Rage, molten and hot, pours from his eyes. I can feel it burning in the air. That’s the thing about being close. You know which cut hurts the most, which words will slice the deepest.
I hear the chair squeak and smell the weed as Rook walks closer, prepared to be the buffer between the two of us. His hit earlier was a warning. There’s no doubt Alistair would break my face if given the chance. I’ve watched him fight men twice my size and leave without a scratch.
But I don’t even need to touch him to inflict pain. That’s not how his mind works. It never has. He’d deny it, of course, but if I walked away from him, from them? It would destroy him.
Because I’m the ice that chills the fury in his veins. The one who let him sneak into my window when his parents were home. I’m the one who showed him how to bandage his wounds. I’m the person that let him sleep on my floor, the person who stayed awake until he fell asleep.
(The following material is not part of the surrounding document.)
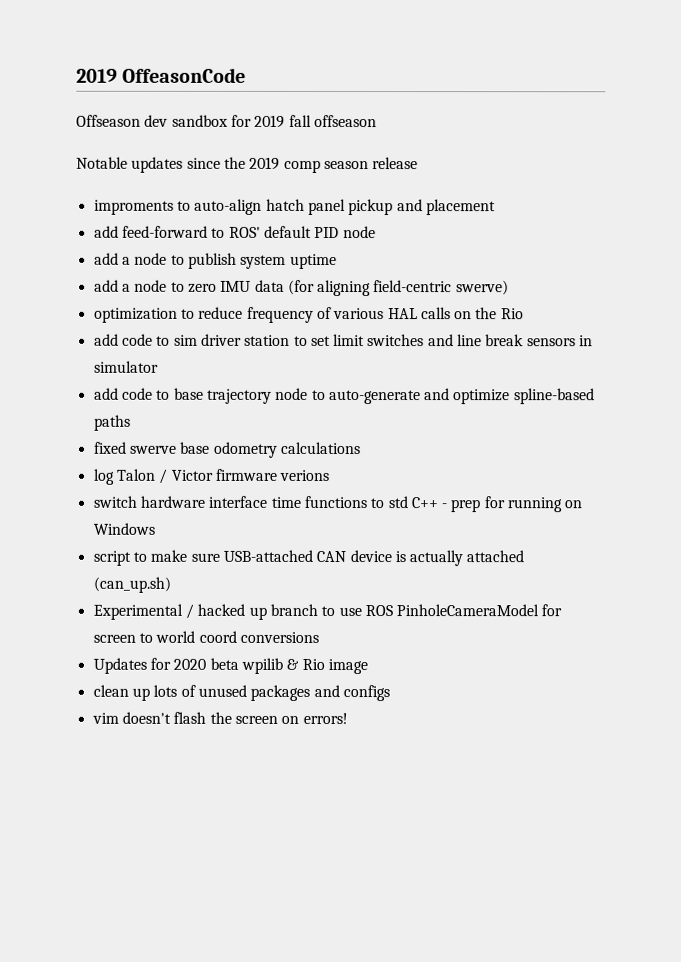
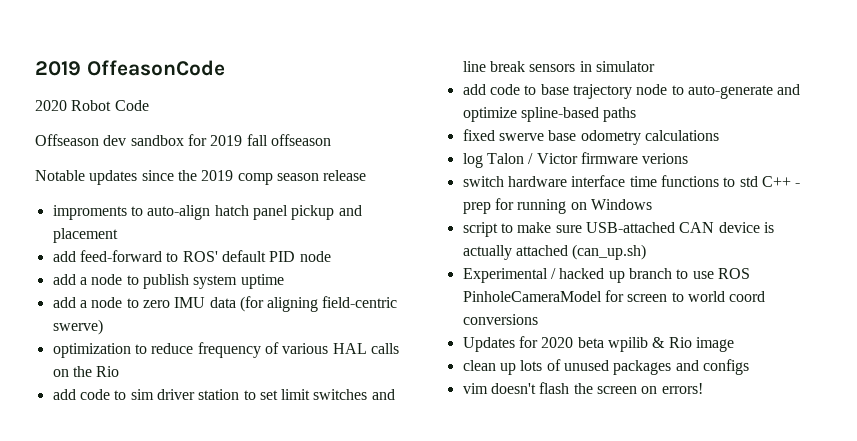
+ 2020 Robot Code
I didn’t do it ’cause I cared.
I did it ’cause he needed it. I’m always handling the things they need but don’t have the guts to do for themselves. Alistair’s rage, Rook’s pain, and Silas’s demons.
I’m his—he knows it—just as much as he is mine, but the difference? I don’t need him.
I don’t need any of them.
“Just answer the fucking question, Thatcher.”
Tilting my head, I hear the satisfying noise of my neck cracking before I reply.